La otra cuestión que Henry deseaba plantear concernía a los residentes de las calles aledañas que aparcaban sus coches en Hexam Place, de modo que a veces no encontraba dónde aparcar el vehículo de lord Studley.
—Su señoría tiene que doblar la esquina para encontrarme.
—No le hará ningún daño —dijo June, mostrando su cara más radical.

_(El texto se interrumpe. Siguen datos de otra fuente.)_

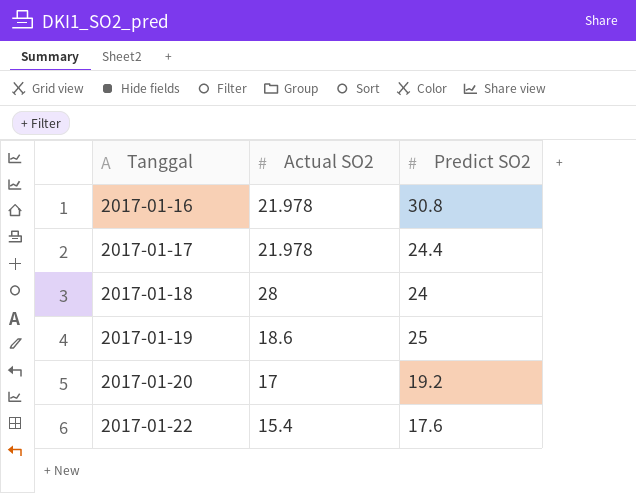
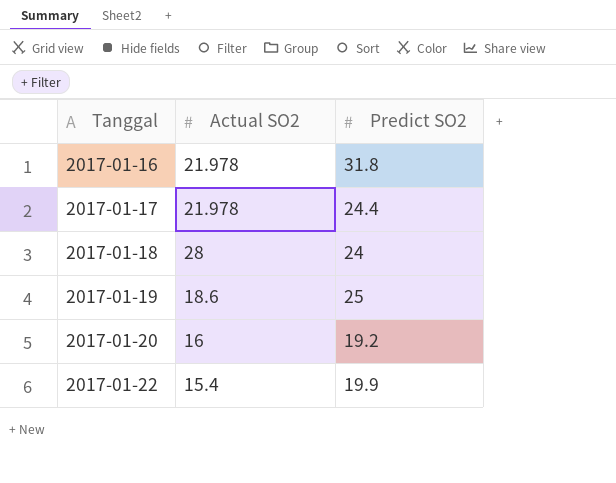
2017-01-16 | Predict SO2: 30.8 -> 31.8
2017-01-20 | Actual SO2: 17 -> 16
2017-01-22 | Predict SO2: 17.6 -> 19.9

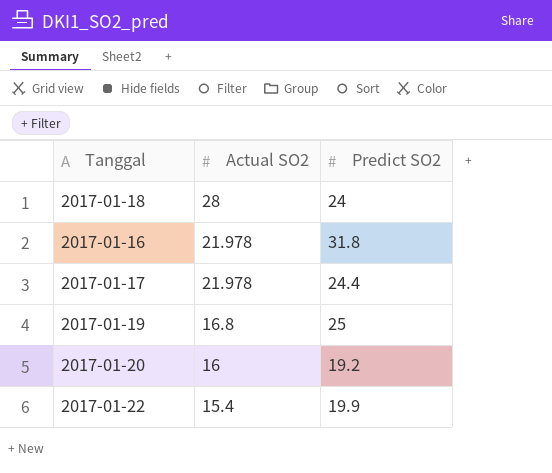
row order: Tanggal ascending -> Actual SO2 descending
2017-01-19 | Actual SO2: 18.6 -> 16.8

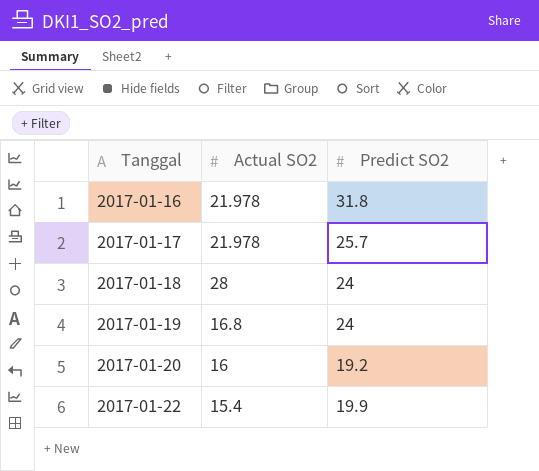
row order: Actual SO2 descending -> Tanggal ascending
2017-01-17 | Predict SO2: 24.4 -> 25.7
2017-01-19 | Predict SO2: 25 -> 24

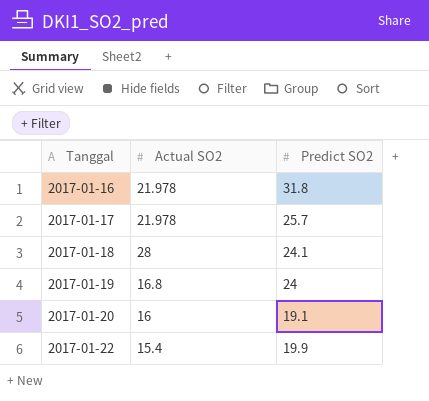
2017-01-18 | Predict SO2: 24 -> 24.1
2017-01-20 | Predict SO2: 19.2 -> 19.1

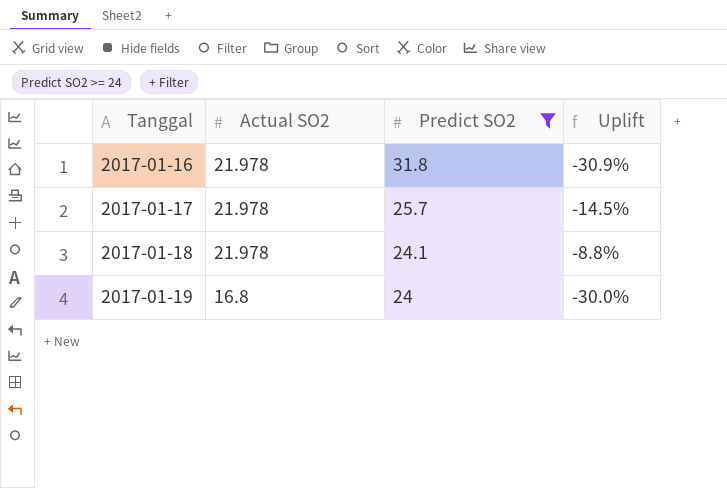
filter: none -> Predict SO2 >= 24
column Uplift | formula: none -> ([Actual SO2] - [Predict SO2]) / [Predict SO2]
2017-01-18 | Actual SO2: 28 -> 21.978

Jimmy, cuyo buen jefe habría recorrido un kilómetro para subir a su coche sin la menor queja, dijo que no veía modo alguno de poner fin a esa ocupación de las plazas de aparcamiento de Hexam Place. Era del todo legal. Dex se terminó su jarra de Guinness y se trasladó a una pequeña mesa para estar solo. Como siempre, pulsó algunas teclas del móvil al azar, aunque empezando con el prefijo de Londres, el 020. Se oyeron algunas notas musicales junto con una voz femenina que le informaba de que ese número no existía. Sabía que eso significaba que su dios estaba ocupado y que no podía hablar con él en ese momento. No pasaba nada, ocurría a menudo. Volvería a probar más tarde. Cogió el cuenco con las patatas con la mano izquierda y vertió su contenido en su mano derecha, que estaba incluso más sucia, con un suspiro de satisfacción.
Thea, pelirroja, de ojos azules, con un vestido estampado rojo y azul en vez de pantalones, no se sentía lo suficientemente abrigada, pero creía que estaba más atractiva que cualquiera de las mujeres del pub. Aburrida hasta la saciedad durante la reunión tras el rifirrafe con June, había intentado tímidamente en varias ocasiones captar la atención de los hombres, pero la única reacción había llegado de parte de Jimmy. Como no podía pensar en él incluyéndole en la misma categoría que sus novios anteriores, decidió que eso no era más que una muestra de ultrajante esnobismo y volvió a captar su atención, esta vez sonriéndole. Pero Jimmy, que no le devolvió la sonrisa, se marchó a recoger al doctor Jefferson y Thea volvió sola a casa, donde Damian se la encontró en el vestíbulo y le dijo que se les habían terminado las pastillas de detergente del lavavajillas.